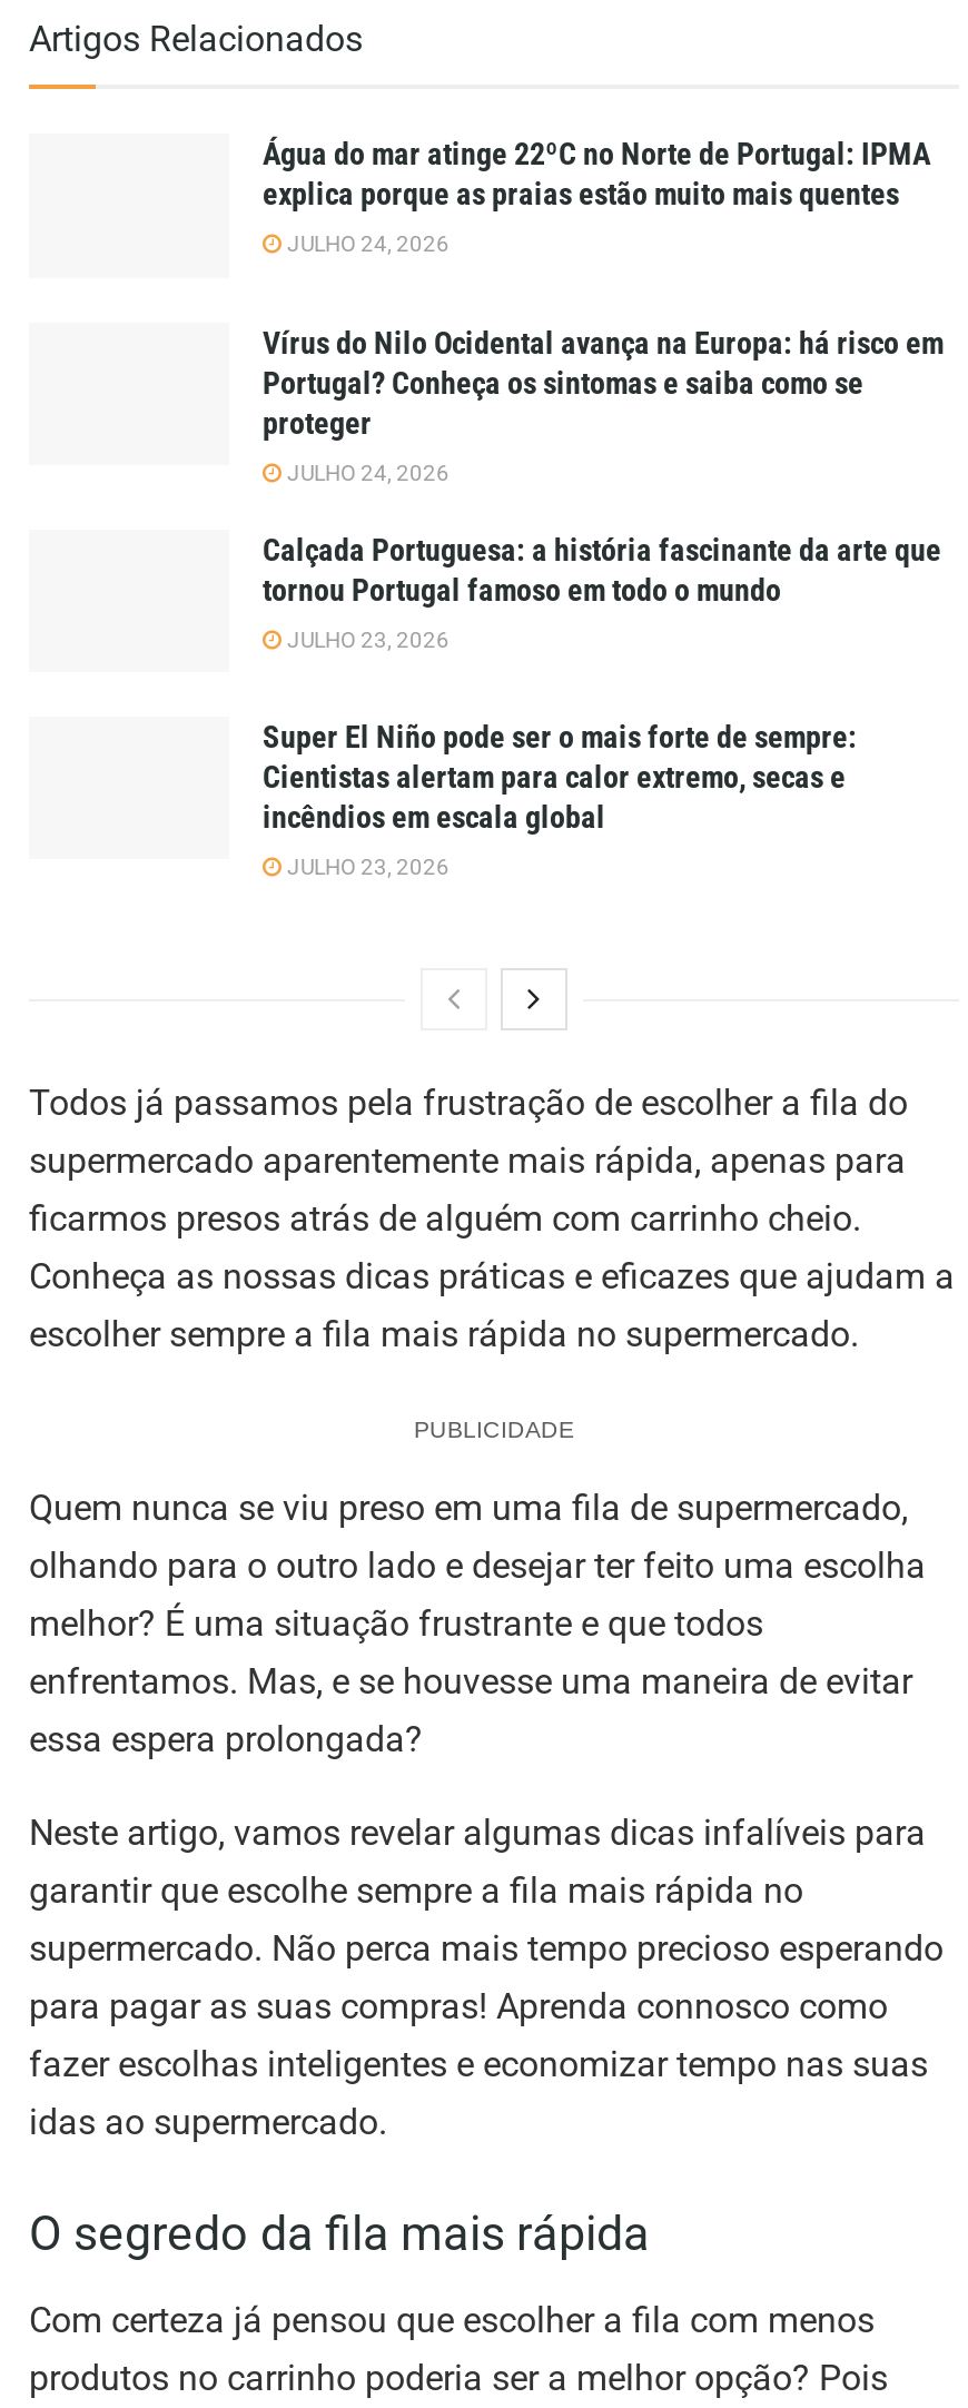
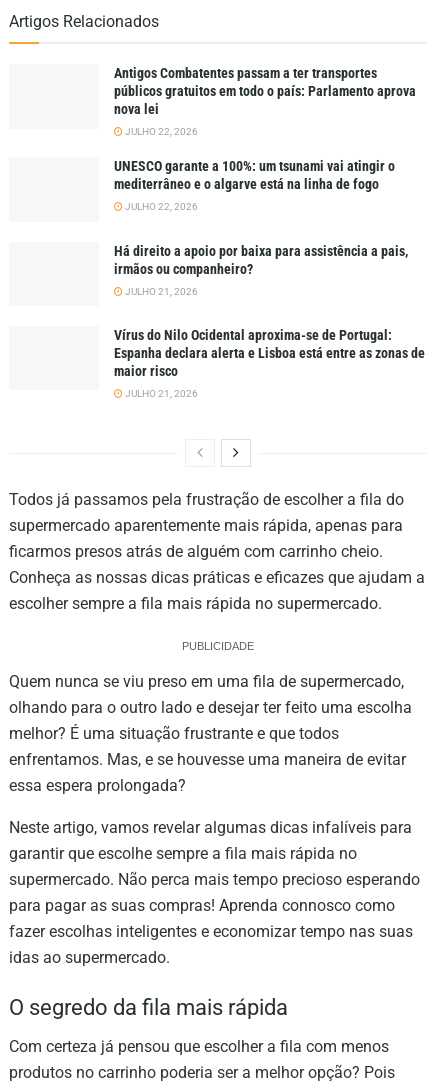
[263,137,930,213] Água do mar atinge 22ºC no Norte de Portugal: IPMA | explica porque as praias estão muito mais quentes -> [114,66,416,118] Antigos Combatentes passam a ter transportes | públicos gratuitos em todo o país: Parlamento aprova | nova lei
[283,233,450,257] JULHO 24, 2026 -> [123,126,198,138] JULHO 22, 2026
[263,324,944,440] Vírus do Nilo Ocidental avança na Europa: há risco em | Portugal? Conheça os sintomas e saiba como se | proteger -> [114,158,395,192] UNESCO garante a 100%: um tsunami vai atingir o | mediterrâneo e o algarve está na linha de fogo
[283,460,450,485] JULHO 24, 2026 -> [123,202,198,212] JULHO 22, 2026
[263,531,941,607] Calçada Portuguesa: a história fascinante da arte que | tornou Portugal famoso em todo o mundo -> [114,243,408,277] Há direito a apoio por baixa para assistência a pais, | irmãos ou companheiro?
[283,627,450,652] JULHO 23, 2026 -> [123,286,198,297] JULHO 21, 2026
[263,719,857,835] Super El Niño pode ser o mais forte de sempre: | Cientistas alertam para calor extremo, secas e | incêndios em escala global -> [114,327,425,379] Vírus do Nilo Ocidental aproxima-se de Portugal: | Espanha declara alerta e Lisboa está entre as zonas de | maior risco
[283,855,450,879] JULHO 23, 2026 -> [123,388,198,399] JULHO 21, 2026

◆ ◆ ◆ ◆ ◆ ◆ ◆

• WHAT IS BEING ASKED
The reply should consist only of the lines from the top of the material above through the line with "[263,324,944,440] Vírus do", printed exactly, pictures omitted.

• RESPONSE TO THE EXERCISE
[263,137,930,213] Água do mar atinge 22ºC no Norte de Portugal: IPMA | explica porque as praias estão muito mais quentes -> [114,66,416,118] Antigos Combatentes passam a ter transportes | públicos gratuitos em todo o país: Parlamento aprova | nova lei
[283,233,450,257] JULHO 24, 2026 -> [123,126,198,138] JULHO 22, 2026
[263,324,944,440] Vírus do Nilo Ocidental avança na Europa: há risco em | Portugal? Conheça os sintomas e saiba como se | proteger -> [114,158,395,192] UNESCO garante a 100%: um tsunami vai atingir o | mediterrâneo e o algarve está na linha de fogo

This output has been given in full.